EXERCISE BRIEF » Within the data below, copy each line where the string "projects" is found.

Before and after images »
------------------------------------
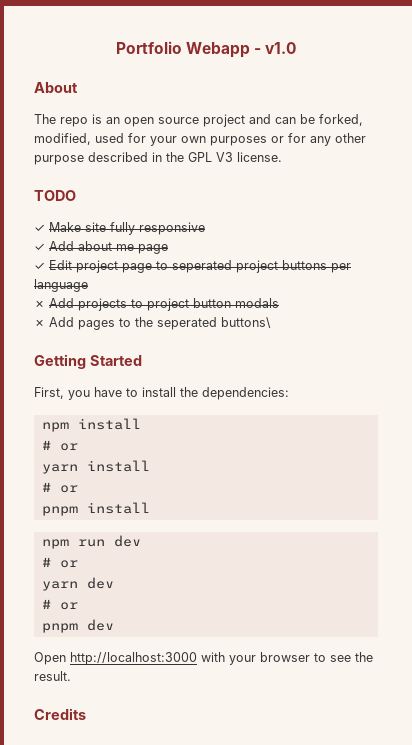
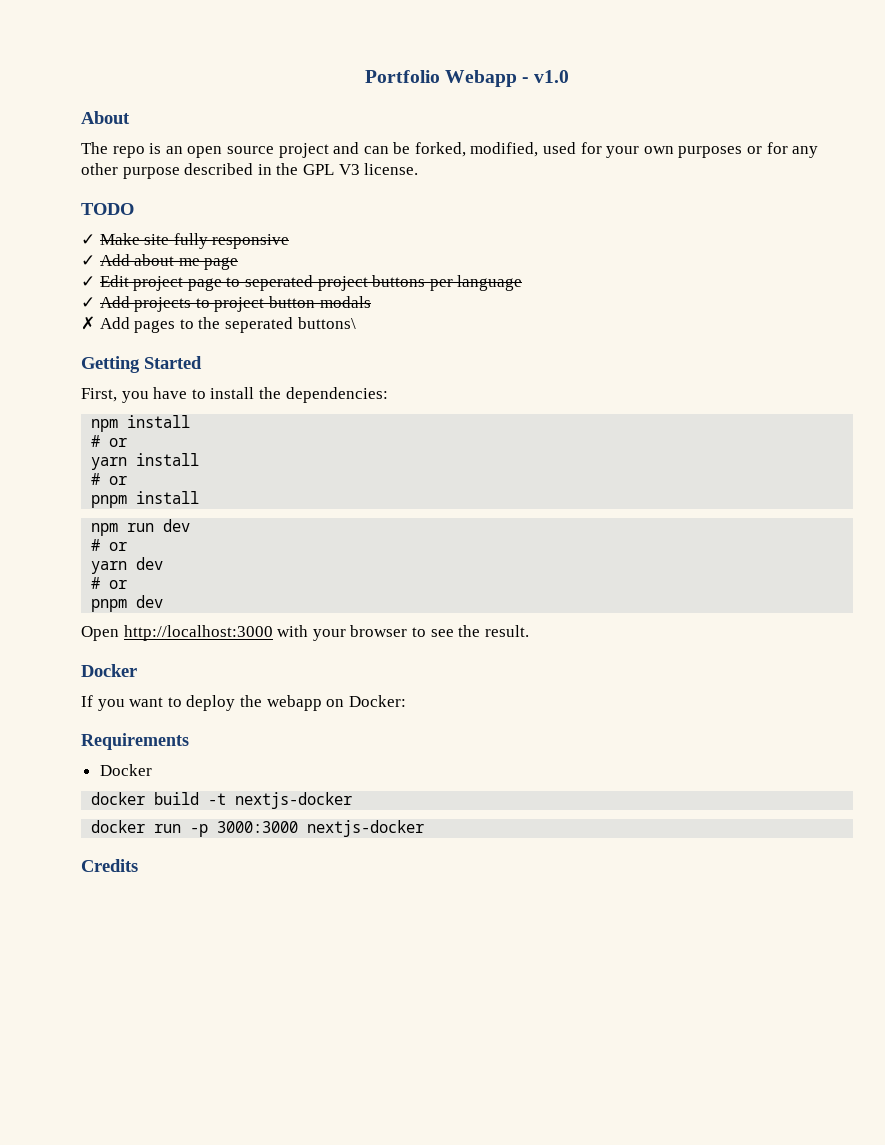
- ✗ Add projects to project button modals
+ ✓ Add projects to project button modals
  Open http://localhost:3000 with your browser to see the result.
+ Docker
+ If you want to deploy the webapp on Docker:
+ Requirements
+ Docker
+ docker build -t nextjs-docker
+ docker run -p 3000:3000 nextjs-docker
------------------------------------
TASK ANSWER »
- ✗ Add projects to project button modals
+ ✓ Add projects to project button modals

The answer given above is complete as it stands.